Assigned task:
Scan the entries below for the word "河北唐山联通". Copy each line that has it.

%%

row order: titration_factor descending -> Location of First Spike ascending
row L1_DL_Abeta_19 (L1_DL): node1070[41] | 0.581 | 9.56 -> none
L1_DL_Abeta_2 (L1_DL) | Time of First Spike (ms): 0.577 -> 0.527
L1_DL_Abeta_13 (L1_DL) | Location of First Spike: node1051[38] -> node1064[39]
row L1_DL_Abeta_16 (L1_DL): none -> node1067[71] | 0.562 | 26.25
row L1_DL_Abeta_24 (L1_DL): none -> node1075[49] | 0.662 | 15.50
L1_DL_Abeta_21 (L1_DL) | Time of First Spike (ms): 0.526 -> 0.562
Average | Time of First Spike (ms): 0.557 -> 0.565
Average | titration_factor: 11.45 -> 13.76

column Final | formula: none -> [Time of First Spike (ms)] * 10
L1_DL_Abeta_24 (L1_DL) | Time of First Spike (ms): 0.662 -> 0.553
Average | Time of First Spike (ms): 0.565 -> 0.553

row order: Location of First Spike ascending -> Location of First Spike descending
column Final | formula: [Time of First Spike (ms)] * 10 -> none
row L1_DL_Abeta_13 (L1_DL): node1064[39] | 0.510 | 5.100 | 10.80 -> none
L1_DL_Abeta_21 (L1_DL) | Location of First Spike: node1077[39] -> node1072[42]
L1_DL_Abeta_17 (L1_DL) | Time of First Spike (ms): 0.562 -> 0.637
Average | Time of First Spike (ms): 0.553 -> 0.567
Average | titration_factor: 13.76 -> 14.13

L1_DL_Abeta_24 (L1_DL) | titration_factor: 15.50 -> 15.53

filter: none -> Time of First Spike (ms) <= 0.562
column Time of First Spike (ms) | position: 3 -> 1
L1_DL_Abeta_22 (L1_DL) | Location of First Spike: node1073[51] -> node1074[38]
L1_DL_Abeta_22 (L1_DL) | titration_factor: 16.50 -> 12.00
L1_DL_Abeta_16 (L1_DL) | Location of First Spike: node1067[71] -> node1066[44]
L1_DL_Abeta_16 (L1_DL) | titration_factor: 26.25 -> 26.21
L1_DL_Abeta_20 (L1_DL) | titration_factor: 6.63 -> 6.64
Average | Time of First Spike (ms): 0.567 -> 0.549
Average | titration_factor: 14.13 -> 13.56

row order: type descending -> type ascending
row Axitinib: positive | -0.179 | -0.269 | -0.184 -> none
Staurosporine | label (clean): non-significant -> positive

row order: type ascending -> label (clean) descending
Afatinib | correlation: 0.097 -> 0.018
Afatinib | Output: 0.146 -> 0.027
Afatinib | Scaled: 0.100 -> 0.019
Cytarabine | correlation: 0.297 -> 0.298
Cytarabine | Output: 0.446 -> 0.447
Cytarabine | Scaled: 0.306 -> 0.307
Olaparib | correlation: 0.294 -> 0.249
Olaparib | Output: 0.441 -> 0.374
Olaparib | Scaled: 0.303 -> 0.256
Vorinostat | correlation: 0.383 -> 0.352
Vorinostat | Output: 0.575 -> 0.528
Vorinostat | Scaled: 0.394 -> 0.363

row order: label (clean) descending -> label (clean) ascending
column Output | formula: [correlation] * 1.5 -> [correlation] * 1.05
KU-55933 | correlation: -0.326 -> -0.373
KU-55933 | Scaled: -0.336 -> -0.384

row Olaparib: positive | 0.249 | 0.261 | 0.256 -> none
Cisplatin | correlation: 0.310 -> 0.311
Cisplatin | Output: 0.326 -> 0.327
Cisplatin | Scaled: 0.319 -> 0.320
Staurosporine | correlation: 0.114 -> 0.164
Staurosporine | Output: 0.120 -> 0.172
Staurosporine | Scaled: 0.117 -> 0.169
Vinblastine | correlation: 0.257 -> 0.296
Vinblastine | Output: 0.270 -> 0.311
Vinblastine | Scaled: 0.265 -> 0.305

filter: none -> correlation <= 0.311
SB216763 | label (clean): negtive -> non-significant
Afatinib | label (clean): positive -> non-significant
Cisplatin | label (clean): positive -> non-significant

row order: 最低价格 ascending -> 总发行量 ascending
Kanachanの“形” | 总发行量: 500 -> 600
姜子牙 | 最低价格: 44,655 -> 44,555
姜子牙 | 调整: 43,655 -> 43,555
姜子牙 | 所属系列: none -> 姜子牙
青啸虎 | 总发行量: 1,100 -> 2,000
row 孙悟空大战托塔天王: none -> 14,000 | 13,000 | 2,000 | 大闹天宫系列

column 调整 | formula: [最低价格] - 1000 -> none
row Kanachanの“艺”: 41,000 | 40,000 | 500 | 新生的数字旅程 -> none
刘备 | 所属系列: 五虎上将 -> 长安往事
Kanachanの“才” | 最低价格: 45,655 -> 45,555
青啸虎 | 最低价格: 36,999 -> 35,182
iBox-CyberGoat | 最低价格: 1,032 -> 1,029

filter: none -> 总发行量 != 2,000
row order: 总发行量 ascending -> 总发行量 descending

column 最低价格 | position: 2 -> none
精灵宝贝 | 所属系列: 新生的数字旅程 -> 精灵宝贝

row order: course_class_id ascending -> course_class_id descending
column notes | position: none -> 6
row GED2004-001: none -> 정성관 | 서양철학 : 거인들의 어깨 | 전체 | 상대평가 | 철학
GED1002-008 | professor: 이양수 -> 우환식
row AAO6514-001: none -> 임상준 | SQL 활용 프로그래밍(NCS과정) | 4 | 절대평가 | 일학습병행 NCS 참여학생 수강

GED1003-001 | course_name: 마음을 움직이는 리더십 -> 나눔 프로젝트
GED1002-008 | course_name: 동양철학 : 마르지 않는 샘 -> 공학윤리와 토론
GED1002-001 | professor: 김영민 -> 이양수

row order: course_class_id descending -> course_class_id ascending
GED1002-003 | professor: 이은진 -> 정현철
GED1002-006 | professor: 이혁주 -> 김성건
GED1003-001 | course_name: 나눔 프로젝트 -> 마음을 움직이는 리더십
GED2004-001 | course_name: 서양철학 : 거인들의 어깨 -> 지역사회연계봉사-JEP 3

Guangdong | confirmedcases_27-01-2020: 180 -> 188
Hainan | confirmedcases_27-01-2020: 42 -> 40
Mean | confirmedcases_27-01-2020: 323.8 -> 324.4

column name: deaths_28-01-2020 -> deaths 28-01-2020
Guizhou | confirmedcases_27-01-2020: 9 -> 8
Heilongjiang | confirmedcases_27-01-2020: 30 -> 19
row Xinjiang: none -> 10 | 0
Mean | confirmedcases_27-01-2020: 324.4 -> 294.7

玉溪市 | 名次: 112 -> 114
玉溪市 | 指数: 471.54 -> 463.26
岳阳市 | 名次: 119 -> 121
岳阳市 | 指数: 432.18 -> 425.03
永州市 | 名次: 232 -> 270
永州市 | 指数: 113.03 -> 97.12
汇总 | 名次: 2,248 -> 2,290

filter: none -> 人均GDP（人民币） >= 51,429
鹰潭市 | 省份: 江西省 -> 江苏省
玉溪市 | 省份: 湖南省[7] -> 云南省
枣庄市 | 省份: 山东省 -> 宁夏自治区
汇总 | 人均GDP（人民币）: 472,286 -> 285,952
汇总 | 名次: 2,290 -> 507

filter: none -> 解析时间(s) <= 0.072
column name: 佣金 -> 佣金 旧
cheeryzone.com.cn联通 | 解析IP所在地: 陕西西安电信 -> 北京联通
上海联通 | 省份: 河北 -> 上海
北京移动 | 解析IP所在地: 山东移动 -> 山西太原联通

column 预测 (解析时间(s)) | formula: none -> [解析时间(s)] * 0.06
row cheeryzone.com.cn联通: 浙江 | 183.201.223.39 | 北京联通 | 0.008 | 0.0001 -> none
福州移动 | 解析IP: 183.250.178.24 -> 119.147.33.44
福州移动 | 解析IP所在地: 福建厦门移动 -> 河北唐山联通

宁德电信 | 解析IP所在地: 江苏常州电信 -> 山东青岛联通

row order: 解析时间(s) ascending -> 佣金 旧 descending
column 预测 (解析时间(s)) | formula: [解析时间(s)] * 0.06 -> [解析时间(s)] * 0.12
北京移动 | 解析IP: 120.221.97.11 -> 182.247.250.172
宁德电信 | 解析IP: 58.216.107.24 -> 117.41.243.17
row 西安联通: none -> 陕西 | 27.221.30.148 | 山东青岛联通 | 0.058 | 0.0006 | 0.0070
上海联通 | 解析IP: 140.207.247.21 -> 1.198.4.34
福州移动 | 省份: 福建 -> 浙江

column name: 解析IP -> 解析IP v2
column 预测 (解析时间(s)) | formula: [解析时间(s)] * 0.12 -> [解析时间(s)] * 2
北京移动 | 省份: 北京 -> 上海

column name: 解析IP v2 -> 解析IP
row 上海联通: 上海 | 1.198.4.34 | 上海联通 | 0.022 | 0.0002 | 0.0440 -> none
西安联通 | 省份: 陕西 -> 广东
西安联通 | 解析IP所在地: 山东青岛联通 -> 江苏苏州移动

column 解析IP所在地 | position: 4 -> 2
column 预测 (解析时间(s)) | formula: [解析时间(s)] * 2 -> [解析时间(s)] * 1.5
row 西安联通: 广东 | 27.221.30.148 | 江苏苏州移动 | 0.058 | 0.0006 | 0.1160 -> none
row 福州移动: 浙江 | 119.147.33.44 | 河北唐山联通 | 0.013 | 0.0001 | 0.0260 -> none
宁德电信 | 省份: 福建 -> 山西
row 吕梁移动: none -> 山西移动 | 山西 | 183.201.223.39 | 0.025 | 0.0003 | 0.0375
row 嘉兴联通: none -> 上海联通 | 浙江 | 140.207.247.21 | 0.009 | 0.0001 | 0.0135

%%

Response below:
福州移动 | 解析IP所在地: 福建厦门移动 -> 河北唐山联通
row 福州移动: 浙江 | 119.147.33.44 | 河北唐山联通 | 0.013 | 0.0001 | 0.0260 -> none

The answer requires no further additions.